Сцена сватовства в трактире идет под неумолчный хохот: тут и Лейзер – Ларионов хорош, и Менахем – Абдулов великолепен. Но ни с чем не сравнить молитву Тевье, его совет с Небом: как быть, принять ли предложение мясника? Хмель спадает с него по мере размышления: он точно сражается с искушением внутри самого себя – и уморительно все это, и жалко его до слез. Торгуется с Богом: не возьмет ли Бог или, в крайнем случае, умершая бабушка на себя ответственность за эту свадьбу, ведь понимает Тевье – счастье сомнительное, он старик, необразованный, что скажет дочь?

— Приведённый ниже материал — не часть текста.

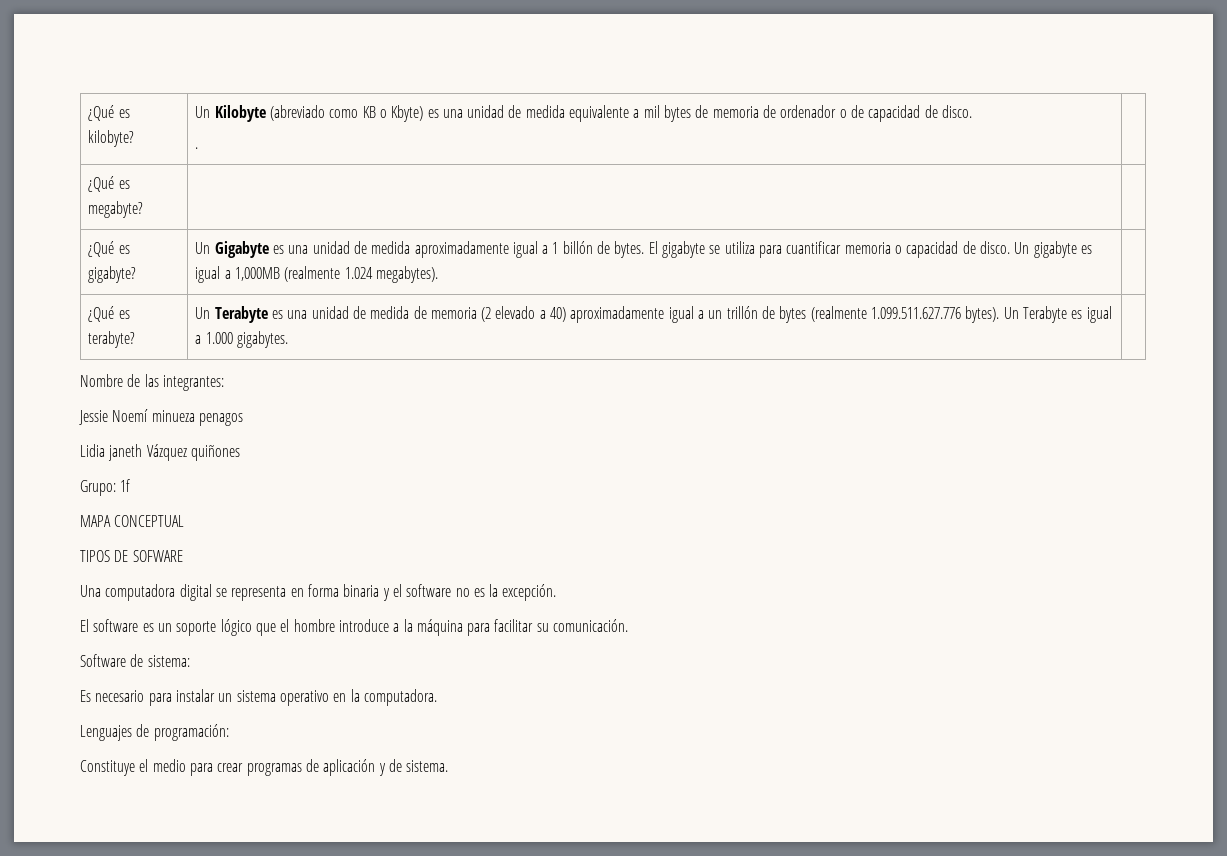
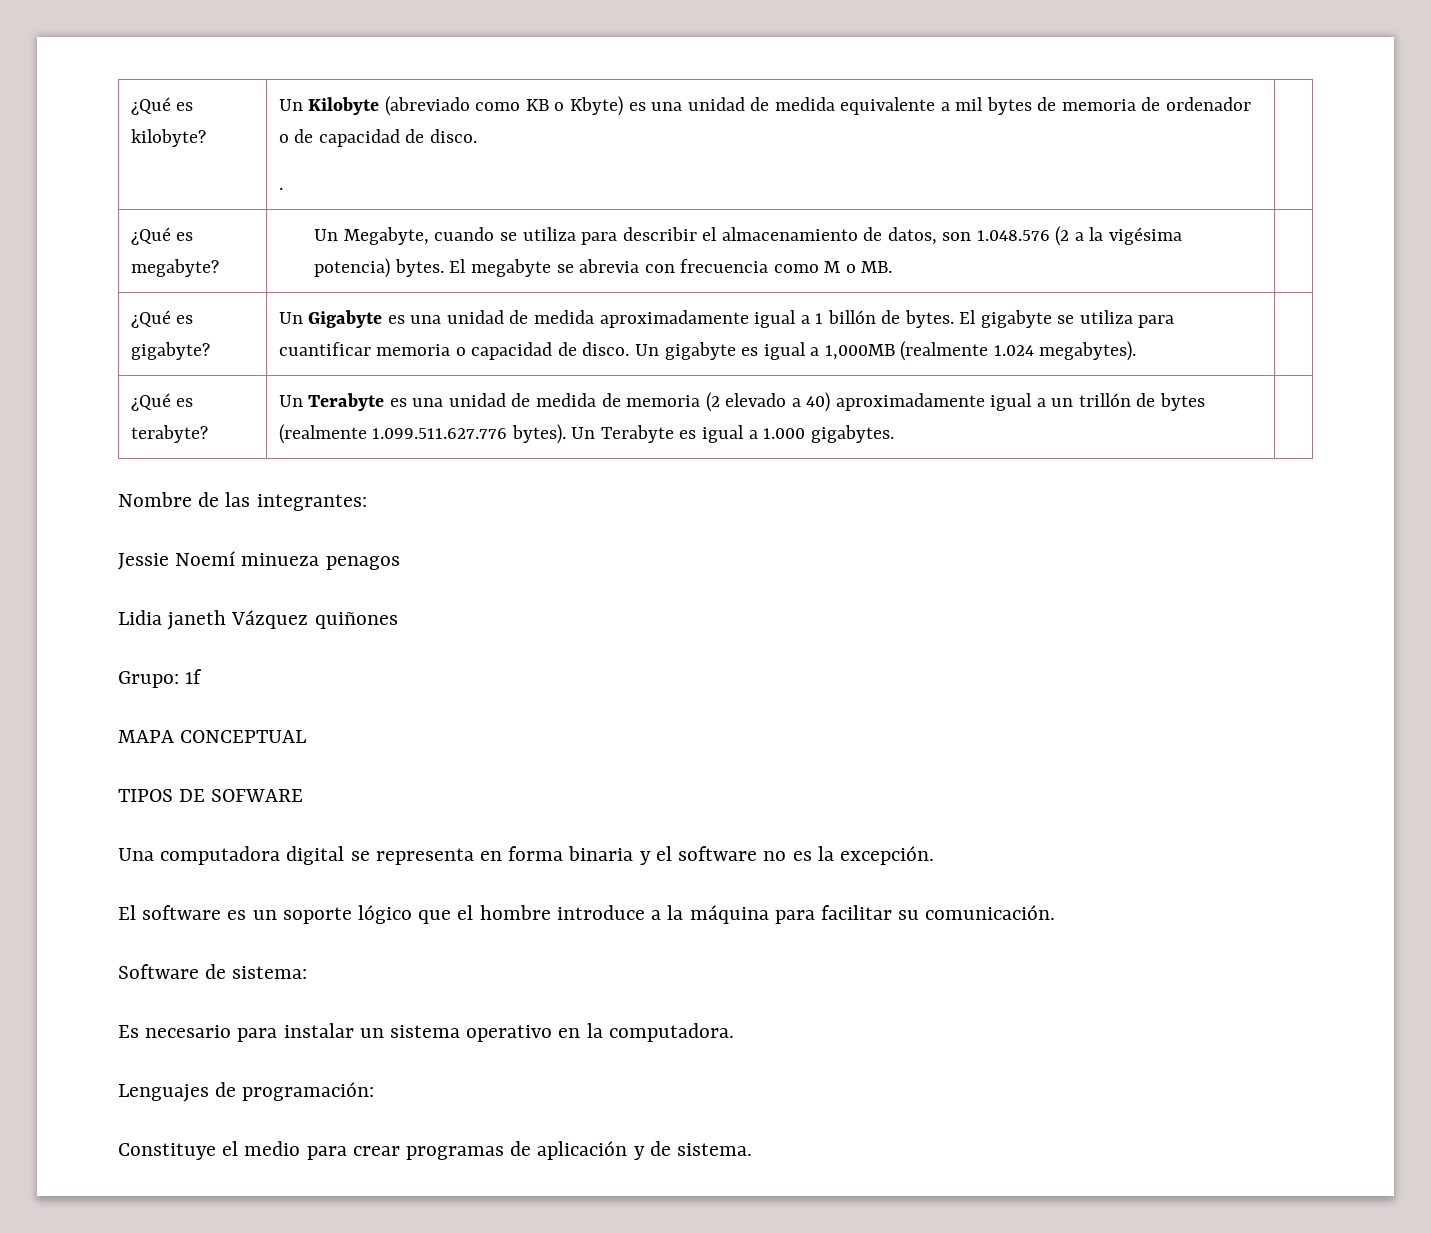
- ¿Qué es megabyte? | |
+ ¿Qué es megabyte? | Un Megabyte, cuando se utiliza para describir el almacenamiento de datos, son 1.048.576 (2 a la vigésima potencia) bytes. El megabyte se abrevia con frecuencia como M o MB. |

И затем разговор с дочерью через дверь сарая: слова Писания, просьбы, угрозы, крики – и все без ответа; наконец высадил дверь плечом и влетел в темноту… А в конце концов дает благословение дочери, пусть живет по любви. «Я против, но я согласен» – звучит парадоксом, но всё сыграно: и протест, и возмущение, и мольбы, и смирение.
И когда Тевье после богословских споров с попом, пережив, быть может, самый страшный удар судьбы – он сам отказался от дочери своей, – скажет: «Я, батюшка, русский человек еврейского происхождения, иудейской веры. Вот она моя троица. И ни от чего я не отступлюсь, ни от земли родной, ни от веры предков…» – трагедия обозначится в полном объеме. После этого уже и выселение за черту оседлости, и погромы – «Бог наших слов не слышит» – принимает Тевье как неизбежный ход событий, но от веры в жизнь все же он не отступится, все круги ада пройдет, но все не склонит свою голову перед злом.